Previous studies have shown that NAC could decrease biofilm formation by a variety of bacteria [4–6] and that it inhibited bacterial adherence, reduced the production of extracellular polysaccharide matrix, while promoting the disruption of mature biofilms, and reduced sessile cell viability [4, 7]. Olofsson [7] studied the biofilms of 10 bacterial strains isolated from a paper mill. These results showed that EPS production decreased significantly in the presence of NAC (0.25 mg/ml). Although the growth didn’t affected the most of tested bacteria, the average reduction in the LEE011 molecular weight amount of EPS produced was 58% ± 20%; the presence of NAC reduced
the number of attached multi-species community bacteria by as much as 76% ± 46%. There is only one article demonstrated the inhibitory effect of NAC on P. aeruginosa adherence and biofilm formation in vitro by the number of viable cell counts previously, and also revealed that ciprofloxacin/NAC combination showed the highest ability
to inhibit biofilm synthesis and disrupt preformed selleck screening library mature biofilms [19]. In our research, inhibitory effects of drugs on biofilms not only determined by the viable count technique, but also were imaged using CLSM and quantified biofilm structures by COMSTAT program, EPS production in the presence of NAC also be examined quantitatively. CLSM can provide three-dimensional, noninvasive inspection and computer reconstruction of mature biofilms Masitinib (AB1010) without
appreciable distortion of architecture in a manner similar to computer-assisted tomography and magnetic resonance imaging methods. COMSTAT comprises some features for quantifying three-dimensional biofilm image stacks [20]. Biomass represents the overall volume of the biofilm, substratum coverage reflects how efficiently the substratum is colonized by bacteria of the population, the surface area of biomass is the area which summation of all biomass voxel surfaces exposed to the background, the surface to volume ratio is the surface area divided by the bio-volume which indicates how the biofilm adapts to the environment, roughness provides a measure of how much the thickness of the biofilm varies, and it is also an indicator of biofilm heterogeneity.
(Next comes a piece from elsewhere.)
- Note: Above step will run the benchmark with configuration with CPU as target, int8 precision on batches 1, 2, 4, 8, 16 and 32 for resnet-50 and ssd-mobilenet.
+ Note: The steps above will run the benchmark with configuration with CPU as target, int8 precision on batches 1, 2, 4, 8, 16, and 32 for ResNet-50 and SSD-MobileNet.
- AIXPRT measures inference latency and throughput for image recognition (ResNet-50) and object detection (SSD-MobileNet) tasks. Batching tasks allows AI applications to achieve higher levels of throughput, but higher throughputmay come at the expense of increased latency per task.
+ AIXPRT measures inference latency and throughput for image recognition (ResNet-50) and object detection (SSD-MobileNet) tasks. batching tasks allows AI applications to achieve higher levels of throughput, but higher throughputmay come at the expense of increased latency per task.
Our results showed that NAC dispersed the biofilms formed by P. aeruginosa. By visual inspection of CLSM images, NAC disrupted and inhibited PAO1 biofilms, fluorescence and thickness decreased after exposure to NAC and there were dose-dependent effects. Biofilms were nearly detached at 10 mg/ml NAC. Using COMSTAT software, the PAO1 biofilm biomass decreased and its heterogeneity increased gradually in direct proportion to the NAC concentration. NAC also had an independent anti-microbial effect on biofilm-associated P. aeruginosa at 2.5 mg/ml (P <0.01) and had a synergistic effect with CIP.